Une affaire de détournement présumé vient troubler la coopération énergétique entre le Sénégal et l’Espagne. En cause : une avance de démarrage de 2,425 milliards de francs CFA versée par l’Agence sénégalaise d’électrification rurale (ASER) à la société espagnole AEE Power EPC, alors que les travaux n’avaient pas encore débuté.

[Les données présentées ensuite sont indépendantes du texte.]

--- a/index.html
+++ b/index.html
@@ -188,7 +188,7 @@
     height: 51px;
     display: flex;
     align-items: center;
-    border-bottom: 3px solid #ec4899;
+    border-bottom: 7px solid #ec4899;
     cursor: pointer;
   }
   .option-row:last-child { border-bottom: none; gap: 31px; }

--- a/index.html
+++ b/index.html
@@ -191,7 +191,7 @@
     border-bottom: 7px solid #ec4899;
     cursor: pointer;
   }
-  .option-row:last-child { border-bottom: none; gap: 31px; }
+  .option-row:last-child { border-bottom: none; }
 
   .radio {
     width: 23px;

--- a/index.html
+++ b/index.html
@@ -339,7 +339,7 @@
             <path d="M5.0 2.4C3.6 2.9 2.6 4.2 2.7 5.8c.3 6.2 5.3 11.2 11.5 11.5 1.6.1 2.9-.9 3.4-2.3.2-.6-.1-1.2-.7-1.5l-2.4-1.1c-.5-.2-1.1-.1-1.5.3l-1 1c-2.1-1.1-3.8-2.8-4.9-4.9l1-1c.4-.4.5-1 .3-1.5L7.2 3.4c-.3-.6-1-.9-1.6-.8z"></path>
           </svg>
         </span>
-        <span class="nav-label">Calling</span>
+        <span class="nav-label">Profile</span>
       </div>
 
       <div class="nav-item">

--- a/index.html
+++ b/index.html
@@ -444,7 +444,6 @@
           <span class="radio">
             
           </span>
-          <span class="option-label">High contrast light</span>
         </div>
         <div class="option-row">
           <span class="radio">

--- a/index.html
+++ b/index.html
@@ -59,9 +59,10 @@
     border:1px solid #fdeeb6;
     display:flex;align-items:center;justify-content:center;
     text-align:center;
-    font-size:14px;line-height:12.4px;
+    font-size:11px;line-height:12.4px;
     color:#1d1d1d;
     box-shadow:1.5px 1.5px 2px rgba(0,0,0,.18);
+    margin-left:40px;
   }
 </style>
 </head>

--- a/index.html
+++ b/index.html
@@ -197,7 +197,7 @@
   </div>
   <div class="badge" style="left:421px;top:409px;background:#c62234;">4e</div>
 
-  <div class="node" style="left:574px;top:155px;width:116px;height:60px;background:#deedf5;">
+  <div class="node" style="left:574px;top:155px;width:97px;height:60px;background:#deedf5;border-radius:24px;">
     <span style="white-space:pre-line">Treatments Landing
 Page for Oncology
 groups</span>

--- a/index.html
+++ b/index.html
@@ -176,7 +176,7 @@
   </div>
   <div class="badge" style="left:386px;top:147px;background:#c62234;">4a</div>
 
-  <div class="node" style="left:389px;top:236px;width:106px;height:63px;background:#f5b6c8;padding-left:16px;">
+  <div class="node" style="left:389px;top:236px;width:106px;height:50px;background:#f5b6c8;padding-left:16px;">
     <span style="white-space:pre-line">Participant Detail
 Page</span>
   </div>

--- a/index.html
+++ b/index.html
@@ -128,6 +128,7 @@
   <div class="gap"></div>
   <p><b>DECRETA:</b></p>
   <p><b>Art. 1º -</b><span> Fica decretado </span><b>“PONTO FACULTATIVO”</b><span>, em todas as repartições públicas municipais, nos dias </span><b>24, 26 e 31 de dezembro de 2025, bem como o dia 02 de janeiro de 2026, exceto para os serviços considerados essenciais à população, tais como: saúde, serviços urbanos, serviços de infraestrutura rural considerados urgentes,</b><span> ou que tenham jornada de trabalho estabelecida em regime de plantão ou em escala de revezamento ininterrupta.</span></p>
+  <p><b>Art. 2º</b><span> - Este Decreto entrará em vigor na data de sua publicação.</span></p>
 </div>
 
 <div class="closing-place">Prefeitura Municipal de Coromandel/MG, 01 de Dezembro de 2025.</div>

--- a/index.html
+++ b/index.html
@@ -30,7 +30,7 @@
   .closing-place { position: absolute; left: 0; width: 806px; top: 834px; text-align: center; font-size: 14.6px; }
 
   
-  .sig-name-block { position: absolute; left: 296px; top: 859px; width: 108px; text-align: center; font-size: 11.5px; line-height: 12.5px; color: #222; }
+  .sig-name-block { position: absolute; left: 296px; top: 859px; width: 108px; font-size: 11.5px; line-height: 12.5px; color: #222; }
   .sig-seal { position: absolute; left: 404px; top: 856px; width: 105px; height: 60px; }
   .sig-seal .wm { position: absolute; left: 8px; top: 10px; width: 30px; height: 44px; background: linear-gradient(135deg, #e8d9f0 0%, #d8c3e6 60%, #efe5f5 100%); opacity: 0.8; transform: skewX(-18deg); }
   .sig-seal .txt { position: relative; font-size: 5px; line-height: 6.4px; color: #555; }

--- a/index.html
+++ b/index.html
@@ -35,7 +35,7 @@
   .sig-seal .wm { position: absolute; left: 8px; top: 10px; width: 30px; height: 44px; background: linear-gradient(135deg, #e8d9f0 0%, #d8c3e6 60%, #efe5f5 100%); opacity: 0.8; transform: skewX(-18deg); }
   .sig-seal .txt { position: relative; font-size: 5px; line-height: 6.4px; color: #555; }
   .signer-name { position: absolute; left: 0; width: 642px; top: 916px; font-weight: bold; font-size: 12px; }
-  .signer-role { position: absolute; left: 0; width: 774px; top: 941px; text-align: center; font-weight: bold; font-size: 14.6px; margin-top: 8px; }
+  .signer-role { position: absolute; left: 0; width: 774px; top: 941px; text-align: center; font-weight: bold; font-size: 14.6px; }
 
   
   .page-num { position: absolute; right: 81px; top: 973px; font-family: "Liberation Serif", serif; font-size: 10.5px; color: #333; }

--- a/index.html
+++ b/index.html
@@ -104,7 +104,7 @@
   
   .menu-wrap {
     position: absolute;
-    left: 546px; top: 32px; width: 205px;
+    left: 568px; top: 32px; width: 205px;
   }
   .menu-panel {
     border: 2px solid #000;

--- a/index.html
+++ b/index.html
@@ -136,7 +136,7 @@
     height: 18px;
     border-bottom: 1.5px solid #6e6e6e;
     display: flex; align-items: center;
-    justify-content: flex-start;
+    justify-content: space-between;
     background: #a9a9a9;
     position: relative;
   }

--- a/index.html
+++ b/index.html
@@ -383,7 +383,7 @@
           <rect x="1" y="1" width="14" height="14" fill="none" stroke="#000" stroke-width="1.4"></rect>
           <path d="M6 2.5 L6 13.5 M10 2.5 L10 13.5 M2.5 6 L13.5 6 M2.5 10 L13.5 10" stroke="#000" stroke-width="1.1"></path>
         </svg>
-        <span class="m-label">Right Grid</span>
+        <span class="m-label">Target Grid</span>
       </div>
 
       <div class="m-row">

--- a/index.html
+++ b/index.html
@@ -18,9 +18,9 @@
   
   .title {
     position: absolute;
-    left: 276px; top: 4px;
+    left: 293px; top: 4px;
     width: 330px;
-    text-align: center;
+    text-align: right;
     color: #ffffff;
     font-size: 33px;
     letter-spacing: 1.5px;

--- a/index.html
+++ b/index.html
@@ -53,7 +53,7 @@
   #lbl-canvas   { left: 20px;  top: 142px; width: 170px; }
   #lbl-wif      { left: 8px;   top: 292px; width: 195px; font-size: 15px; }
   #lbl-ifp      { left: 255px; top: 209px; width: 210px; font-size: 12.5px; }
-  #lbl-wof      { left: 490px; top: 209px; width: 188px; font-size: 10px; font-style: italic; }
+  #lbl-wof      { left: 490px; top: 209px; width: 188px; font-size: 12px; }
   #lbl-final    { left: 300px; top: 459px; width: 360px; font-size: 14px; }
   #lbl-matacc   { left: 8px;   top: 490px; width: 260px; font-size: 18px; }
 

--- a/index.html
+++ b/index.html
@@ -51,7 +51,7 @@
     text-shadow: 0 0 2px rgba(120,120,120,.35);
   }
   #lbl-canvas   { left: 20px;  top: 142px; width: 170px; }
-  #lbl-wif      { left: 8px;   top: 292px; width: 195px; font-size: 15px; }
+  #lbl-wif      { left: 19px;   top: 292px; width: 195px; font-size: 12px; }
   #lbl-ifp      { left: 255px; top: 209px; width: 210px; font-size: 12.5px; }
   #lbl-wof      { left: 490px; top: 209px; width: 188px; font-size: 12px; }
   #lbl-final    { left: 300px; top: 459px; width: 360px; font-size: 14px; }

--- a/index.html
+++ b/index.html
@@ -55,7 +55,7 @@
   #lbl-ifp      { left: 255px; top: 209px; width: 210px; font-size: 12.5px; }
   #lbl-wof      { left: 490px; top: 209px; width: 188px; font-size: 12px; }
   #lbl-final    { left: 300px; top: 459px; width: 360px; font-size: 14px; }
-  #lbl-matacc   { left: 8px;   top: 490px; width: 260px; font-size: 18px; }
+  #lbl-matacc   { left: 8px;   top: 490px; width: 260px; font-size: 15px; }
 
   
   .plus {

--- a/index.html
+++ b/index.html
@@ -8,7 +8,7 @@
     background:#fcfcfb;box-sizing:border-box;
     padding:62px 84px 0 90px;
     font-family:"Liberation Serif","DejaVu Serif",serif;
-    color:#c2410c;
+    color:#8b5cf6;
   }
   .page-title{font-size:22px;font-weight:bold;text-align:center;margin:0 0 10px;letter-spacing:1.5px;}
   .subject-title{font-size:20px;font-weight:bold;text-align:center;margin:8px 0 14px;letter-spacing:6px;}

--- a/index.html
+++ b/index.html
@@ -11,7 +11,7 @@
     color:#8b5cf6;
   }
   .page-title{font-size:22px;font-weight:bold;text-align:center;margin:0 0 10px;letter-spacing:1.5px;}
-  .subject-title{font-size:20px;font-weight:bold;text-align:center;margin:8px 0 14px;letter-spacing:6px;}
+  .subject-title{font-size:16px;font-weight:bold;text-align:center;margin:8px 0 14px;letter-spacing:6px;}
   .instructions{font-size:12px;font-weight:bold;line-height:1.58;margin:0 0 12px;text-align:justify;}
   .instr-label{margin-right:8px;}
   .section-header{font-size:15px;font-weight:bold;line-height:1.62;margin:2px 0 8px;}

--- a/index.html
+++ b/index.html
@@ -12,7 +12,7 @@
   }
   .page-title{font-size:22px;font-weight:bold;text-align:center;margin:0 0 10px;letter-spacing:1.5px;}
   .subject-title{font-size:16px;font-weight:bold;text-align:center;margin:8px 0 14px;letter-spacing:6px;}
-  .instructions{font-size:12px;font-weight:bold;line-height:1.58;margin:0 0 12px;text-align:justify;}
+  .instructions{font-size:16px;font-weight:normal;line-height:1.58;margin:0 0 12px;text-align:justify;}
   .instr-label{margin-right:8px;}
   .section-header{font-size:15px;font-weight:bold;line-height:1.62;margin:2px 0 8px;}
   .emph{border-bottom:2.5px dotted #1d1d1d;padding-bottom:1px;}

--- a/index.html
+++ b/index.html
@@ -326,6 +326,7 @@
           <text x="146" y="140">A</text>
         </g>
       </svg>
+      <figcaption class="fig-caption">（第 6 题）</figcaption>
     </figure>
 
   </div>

Selon Le Quotidien, la police espagnole a ouvert une enquête sur des flux financiers suspects, identifiés entre Chypre, l’Égypte et le Sénégal. L’enjeu est de taille. Le projet visait à améliorer l’accès à l’électricité pour environ 600 000 personnes dans les zones rurales sénégalaises. Le dossier avait déjà suscité des doutes. En octobre 2024, l’Autorité de régulation des marchés publics (ARCOP) avait suspendu le contrat, évoquant un manque flagrant de transparence dans l’attribution d’un marché de 37 milliards de francs CFA, obtenu dans le cadre d’une offre spontanée.
Les bailleurs internationaux s’inquiètent également. La banque Santander et l’agence publique espagnole CESCE, chargée de garantir le crédit à l’exportation, ont exprimé leurs réserves. CESCE a suspendu son soutien financier, pointant une gestion opaque et l’absence de justificatifs concernant l’utilisation des fonds.
La défense d’AEE Power Sénégal n’a pas tardé. Ses avocats dénoncent de « graves irrégularités » et évoquent des transferts suspects depuis un compte ouvert chez Santander.
Nouveau rebondissement en février 2025 : la Cour suprême sénégalaise a annulé la suspension décidée par l’ARCOP, relançant les travaux malgré la persistance des zones d’ombre.
Pour nombre d’observateurs, la question centrale reste posée : où est passé l’argent ?
L’enquête espagnole, encore en cours, pourrait lever le voile sur un scandale emblématique des dérives observées dans certains marchés publics en Afrique de l’Ouest.